There are 3 reasons why the amount of space you can actually use is different from that listed for the drive, all of which work against you:
Hard drive manufacturers treat 1GB as one billion bytes, while the operating system calls it 1,073,741,824 bytes (1000 * 1000 * 1000 vs 1024 * 1024 * 1024).
You lose some space for file tables when formatting.
Disk space is divided into chunks larger than 1 byte (typically 4K). Using typical Windows defaults, a 1 byte file takes up 4K of space on disk.
Of these, the first two can influence the amount of space reported by the drive (though IIRC the 2nd one was more of an issue with FAT32 than NTFS). The last one only influences the amount of free space remaining, but will still prevent you from using the full capacity of your drive.
It's the way the OS calculates free space vs the hard drive manufacturers.
OS: 1mb = 1024 kb
Vendor: 1mb = 1000 kb
The vendor will always use the *1000 to increase their numbers.

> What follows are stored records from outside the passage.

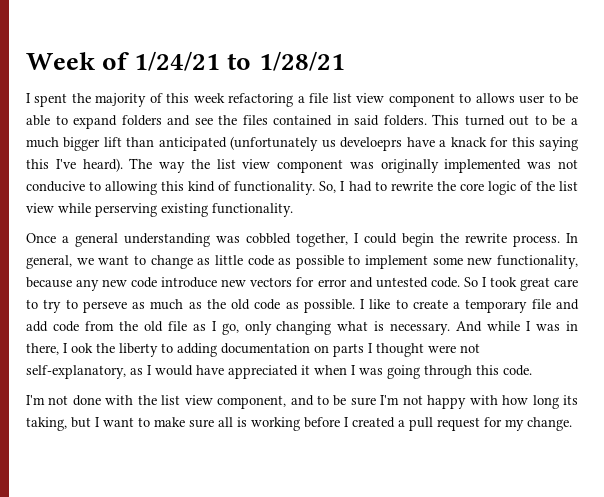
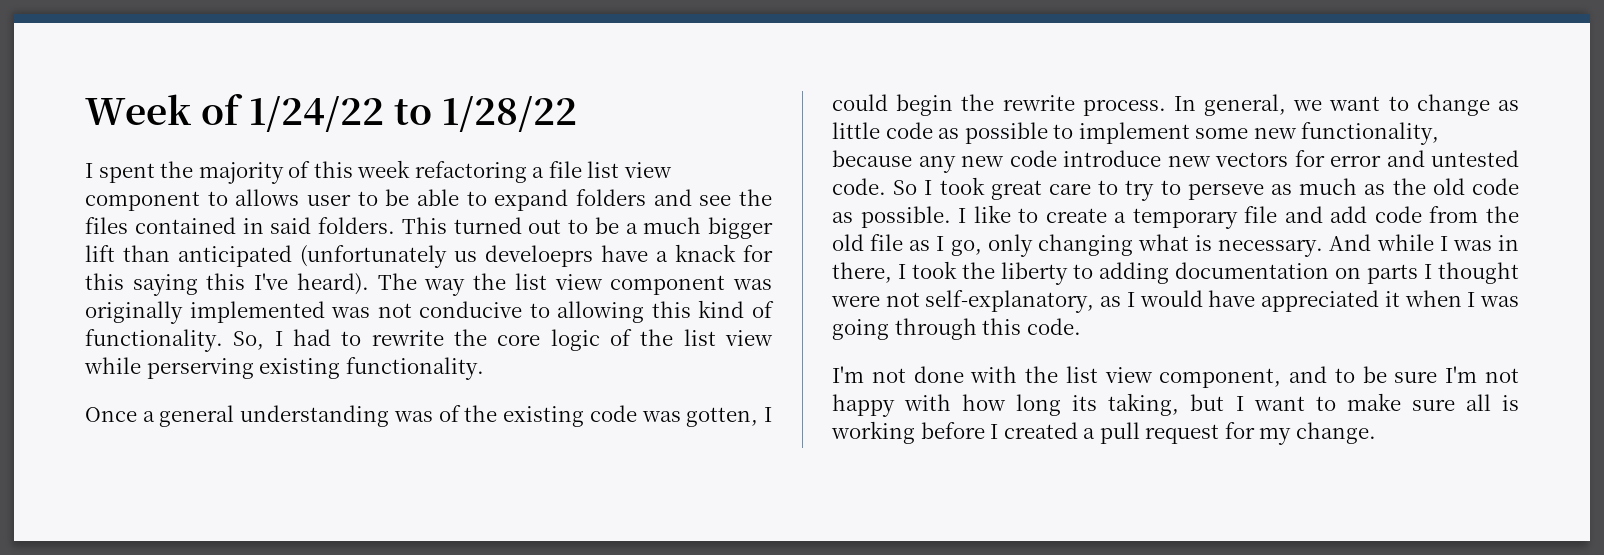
[134,51,345,71] 1/24/21 to 1/28/21 -> [248,96,577,132] 1/24/22 to 1/28/22
[246,233,348,247] cobbled together, -> [438,405,759,427] of the existing code was gotten,
[71,343,93,353] ook -> [912,261,957,279] took

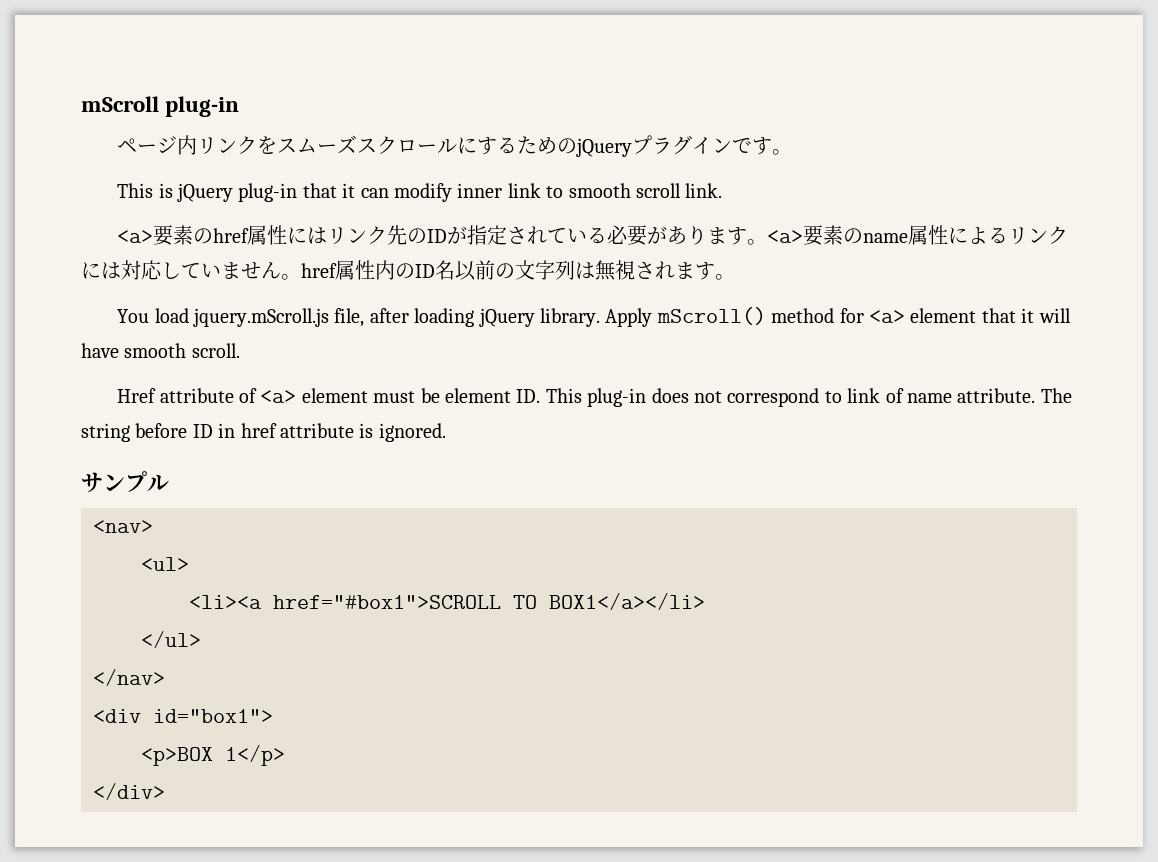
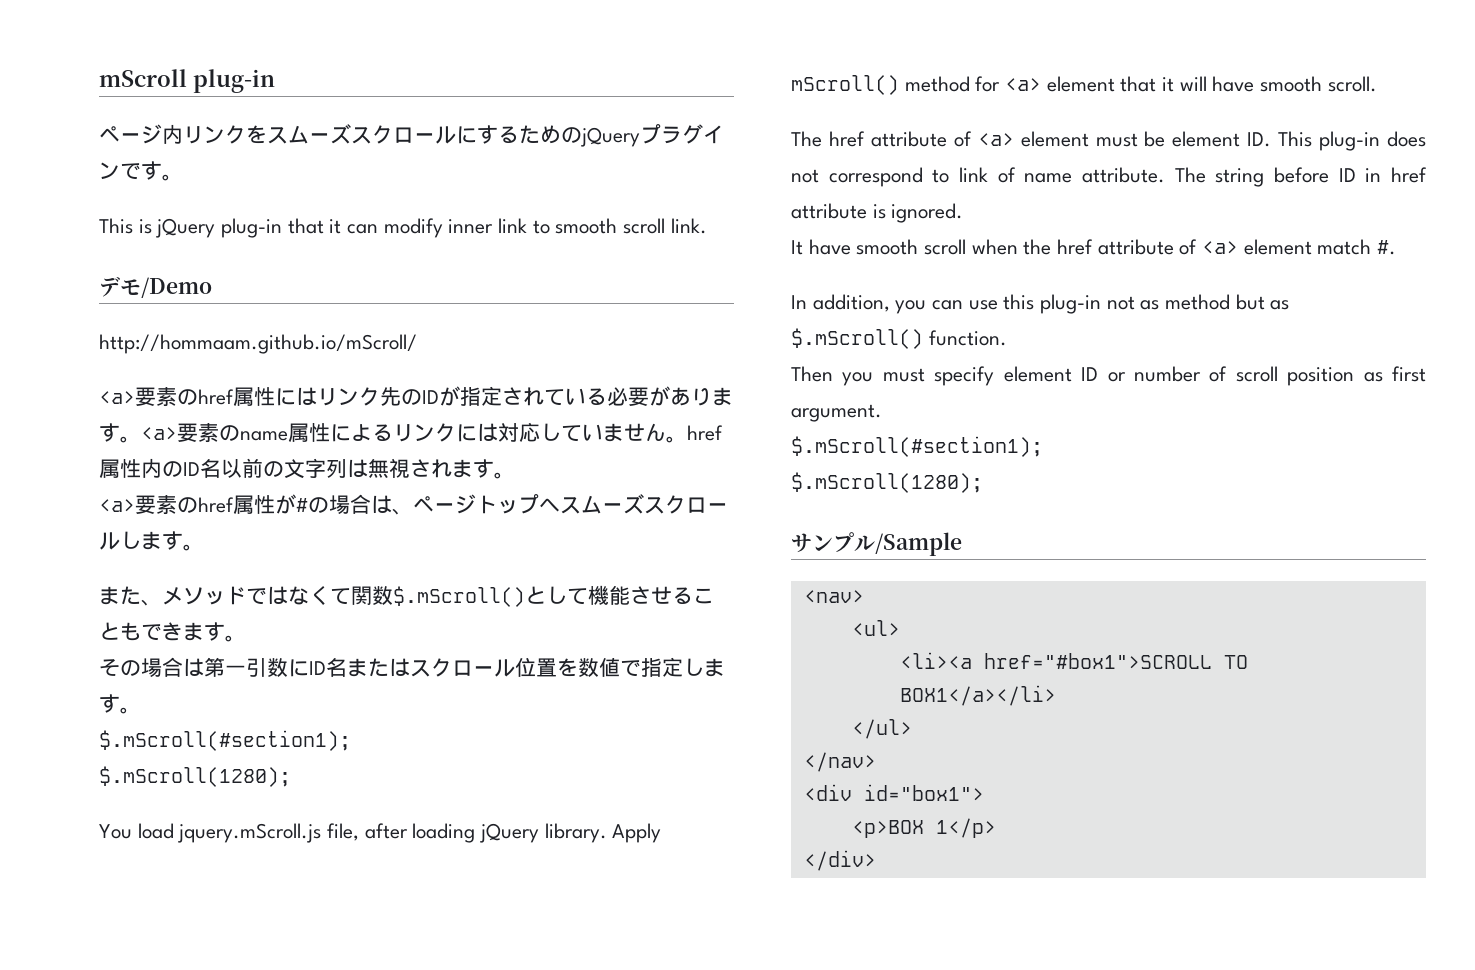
(723, 190) none -> [99,276,212,298] [99,334,417,354] // デモ/Demo // http://hommaam.github.io/mScroll/
(735, 277) none -> [99,494,728,515] [99,531,204,551] [99,585,714,607] [99,622,246,642] [99,657,725,678] [99,694,141,714] [99,730,351,751] [99,766,291,787] // <a>要素のhref属性が#の場合は、ページトップへスムーズスクロールします。 // また、メソッドではなくて関数$.mScroll()として機能させることもできます。 // その場合は第一引数にID名またはスクロール位置を数値で指定します。 // $.mScroll(#section1); // $.mScroll(1280);
[117,388,157,403] Href -> [791,131,865,147] The href
(446, 432) none -> [791,239,1397,255] [791,294,1290,314] [791,328,1007,349] [791,366,1426,386] [791,404,882,422] [791,436,1043,457] [791,472,983,493] // It have smooth scroll when the href attribute of <a> element match #. // In addition, you can use this plug-in not as method but as $.mScroll() function. // Then you must specify element ID or number of scroll position as first argument. // $.mScroll(#section1); // $.mScroll(1280);
(169, 482) none -> [875,532,962,556] /Sample

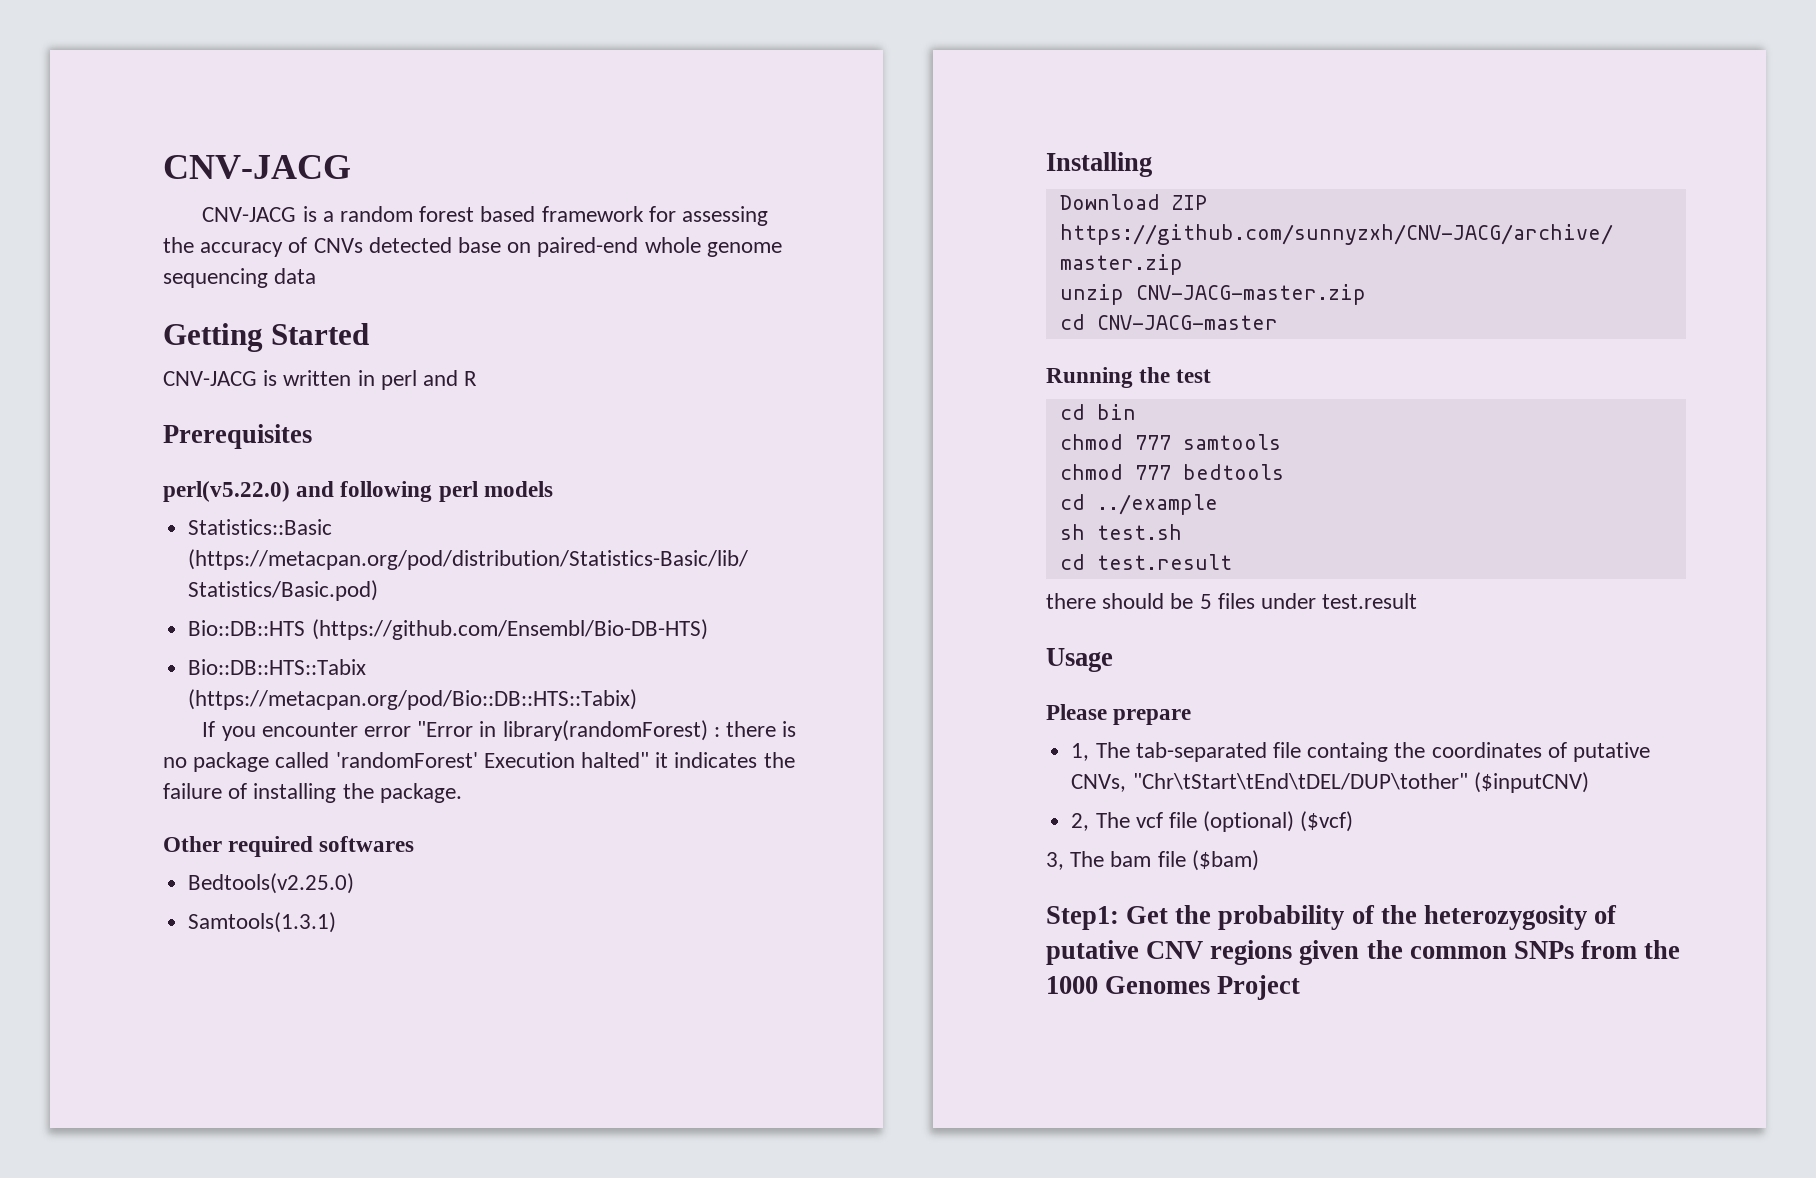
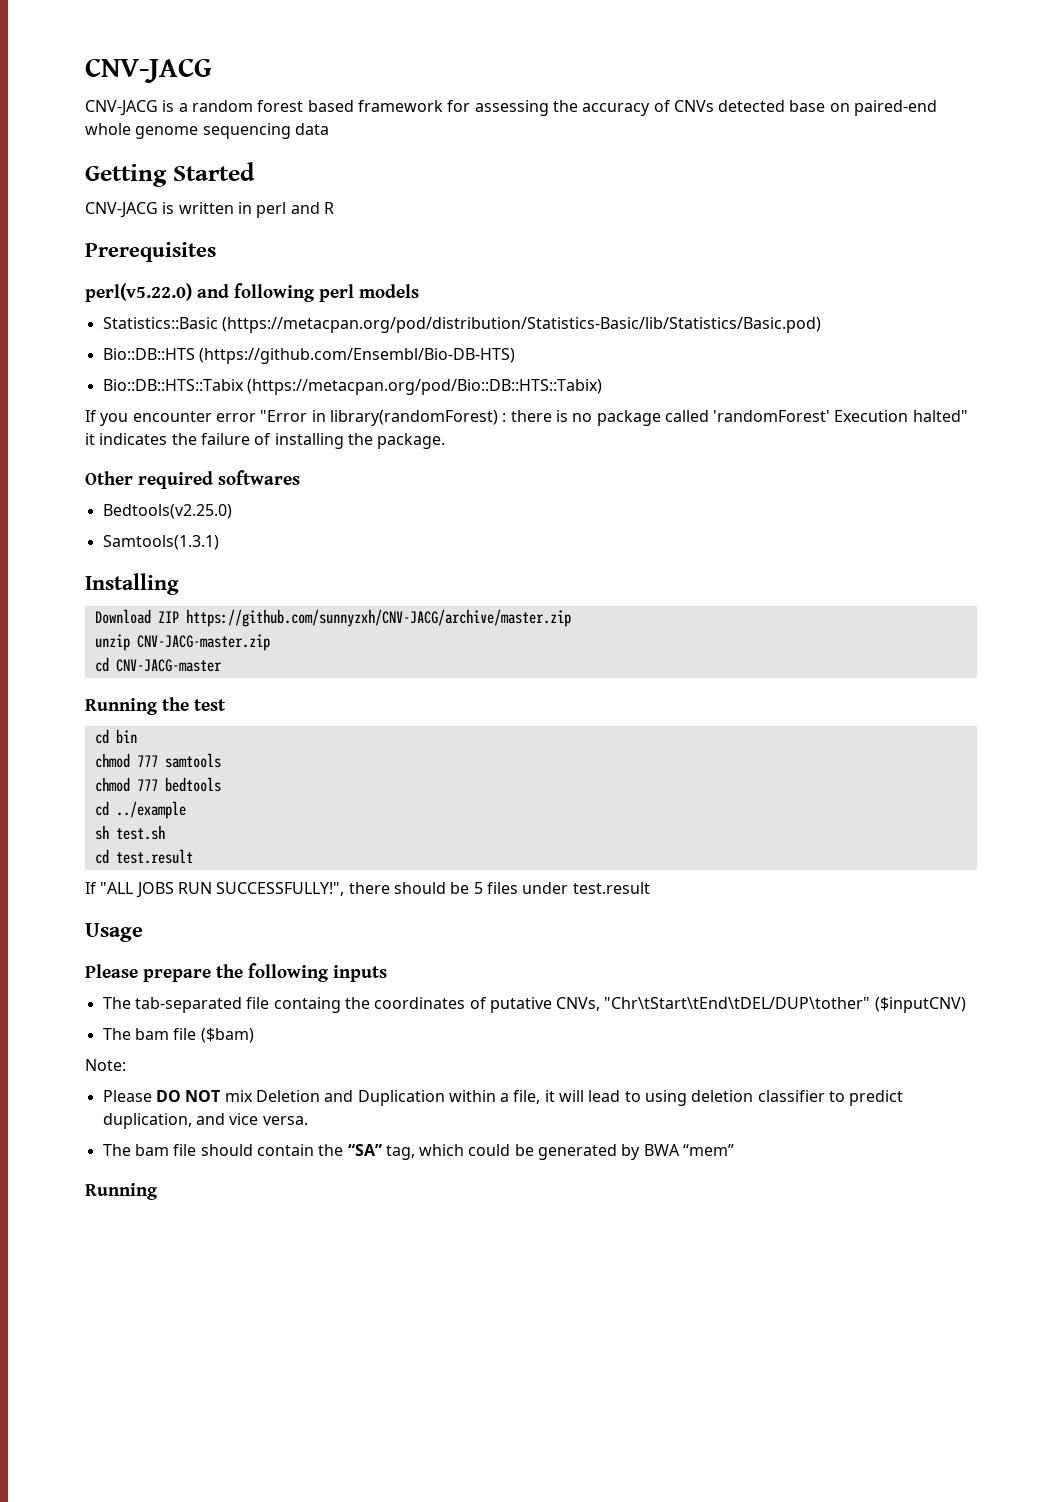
(1232, 562) none -> [85,882,345,898] If "ALL JOBS RUN SUCCESSFULLY!",
[1071,743,1090,761] // 1, -> [216,963,387,982] the following inputs //
[1071,811,1354,832] [1046,850,1259,871] [1046,905,1618,930] [1046,940,1681,965] [1046,975,1301,1000] 2, The vcf file (optional) ($vcf) // 3, The bam file ($bam) // Step1: Get the probability of the heterozygosity of putative CNV regions given the common SNPs from the 1000 Genomes Project -> [102,1028,254,1043] [85,1059,126,1071] [102,1090,904,1106] [102,1113,308,1129] [102,1144,735,1160] [85,1183,158,1200] The bam file ($bam) // Note: // Please DO NOT mix Deletion and Duplication within a file, it will lead to using deletion classifier to predict duplication, and vice versa. // The bam file should contain the “SA” tag, which could be generated by BWA “mem” // Running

The main culprit is using base 10 vs. base 2 to list the storage size. It effectively becomes a rounding error.
There is a movement to try and list storage size with base 2 values instead of base 10 to reflect the true size.
It's the difference between the standard (SI) prefixes (giga, mega, kilo, etc.) which are multiples of 1000 and the binary prefixes which are multiples of 1024.
Marketing considers 80 gigabytes to be 80,000,000,000 bytes. The OS considers 80 gigabytes to be 85,899,345,920 bytes.
http://www.google.com/search?q=80000000000+bytes+in+GB
Usually due to some partitioned space that the OS or some software takes and hides for backup or system purposes.
Say manufacturer consider a MB to be 1024KB; others 1000KB. Similarly for GB. Some say 1024MB; others 1000MB.
Then, that refers to the un-formatted size. Formatting takes up some space.
Additionally many times they advertise gigabytes as slightly inaccurate numbers, which result in differences. You can see this in the disclaimer text on the outside of most hard drive boxes!